Jede Person möchte wahrgenommen werden. Also begrüßen Sie morgens die Kollegen und verabschieden Sie sich nach Möglichkeit am Ende des Arbeitstages. So wirken Sie freundlich auf andere. Versuchen Sie immer nur das Beste in Ihren Mitmenschen zu sehen. Niemand ist perfekt und jeder ist mal mehr oder weniger gestresst. Wenn Sie selbst eine positive Einstellung haben, dann sind Sie ein gern gesehener Kollege, mit dem jeder gerne zusammenarbeitet. Halten Sie Türen auf oder stoppen Sie den Fahrstuhl, wenn noch andere Kollegen mitfahren möchten. Bringen Sie gelegentlich eine Tasse Kaffee und vielleicht sogar etwas Kuchen mit. Hinterlassen Sie Ihren Arbeitsplatz immer sauber und ordentlich. Und legen Sie Arbeitsgeräte immer dorthin zurück, wo sie hingehören. Dann müssen auch keine Kugelschreiber mehr an einem Stück Faden festgebunden werden, wie es in chaotischen Büros leider oft üblich ist.

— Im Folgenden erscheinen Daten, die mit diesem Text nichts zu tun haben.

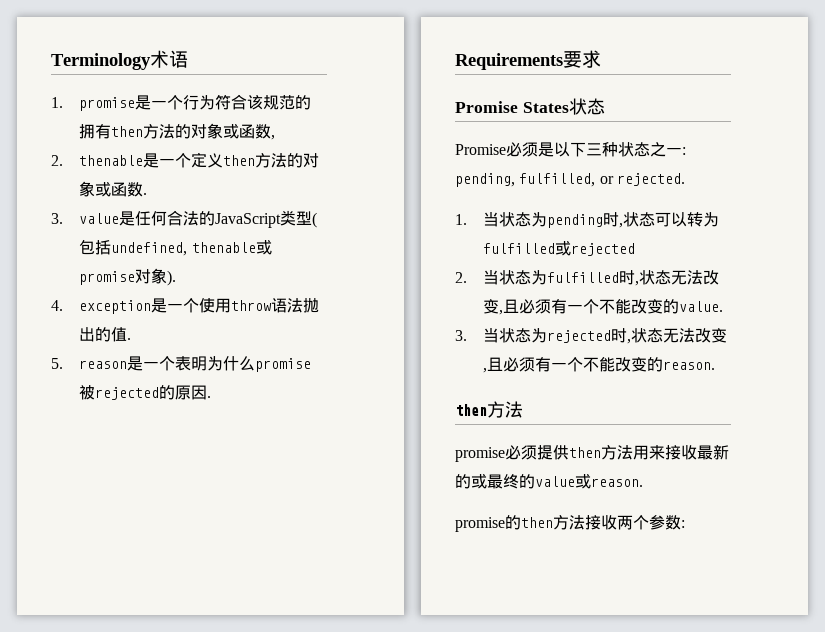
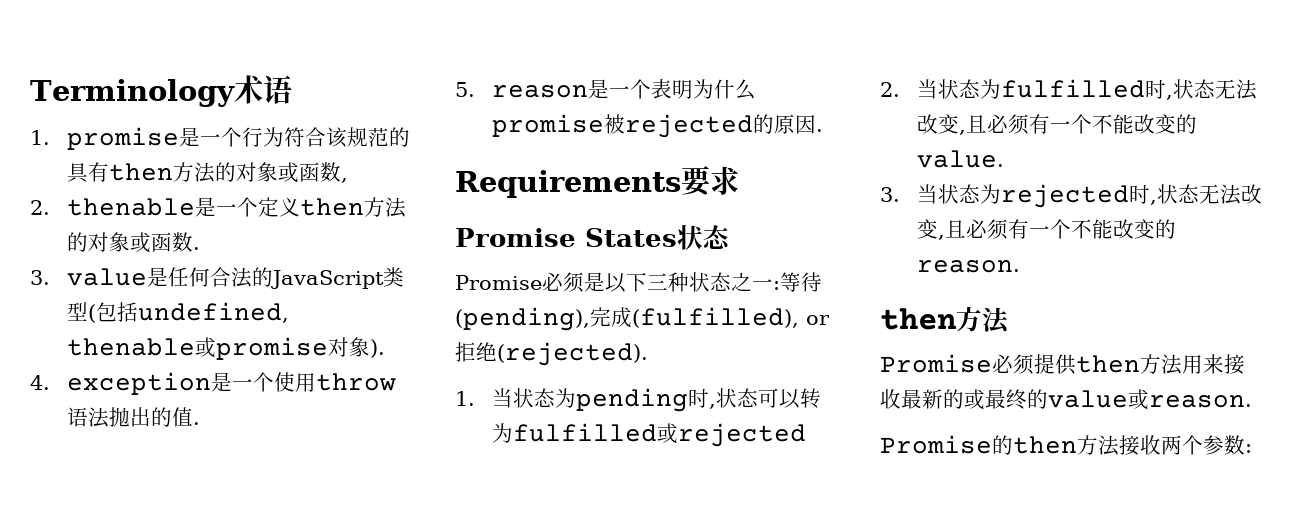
[79,124,96,139] 拥 -> [66,163,89,183] 具
[455,173,685,187] pending, fulfilled, or rejected. -> [780,272,822,292] [455,307,830,331] [455,342,648,366] 等待(pending),完成(fulfilled), or拒绝(rejected).
[455,447,505,462] promise -> [880,354,992,373] Promise
[455,517,505,532] promise -> [880,435,992,454] Promise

Man kann selber für ein angenehmes Betriebsklima sorgen

Private Treffen und Firmenfeiern

Bei privaten Treffen mit Kollegen oder Firmenfeiern ist etwas Vorsicht geboten. Behalten Sie Ihren Alkoholkonsum im Auge. Schon bei geringen Mengen Alkohol wird die Zunge und auch das Verhalten lockerer. Vermeiden Sie es Dinge zu tun oder zu sagen, die Sie möglicherweise am nächsten Morgen am Arbeitsplatz bereuen könnten. Als Gesprächsthemen eignen sich die Kinder, das Essen, angesagte Kinofilme oder der anstehende Urlaub. Themen aus dem Geschäftsalltag sollten im Hintergrund bleiben. Schließlich möchten sich alle zusammen entspannen und eine gute Zeit haben. Eheprobleme und Partyexzesse sollten natürlich absolut Tabu sein. Verwechseln Sie Interessengemeinschaften nicht mit Freundschaft. Alles was Sie sagen, könnte irgendwann gegen Sie verwendet werden. Lästern über andere Kollegen ist ein absolutes No-Go. Steigen Sie nicht auf solche Gespräche ein.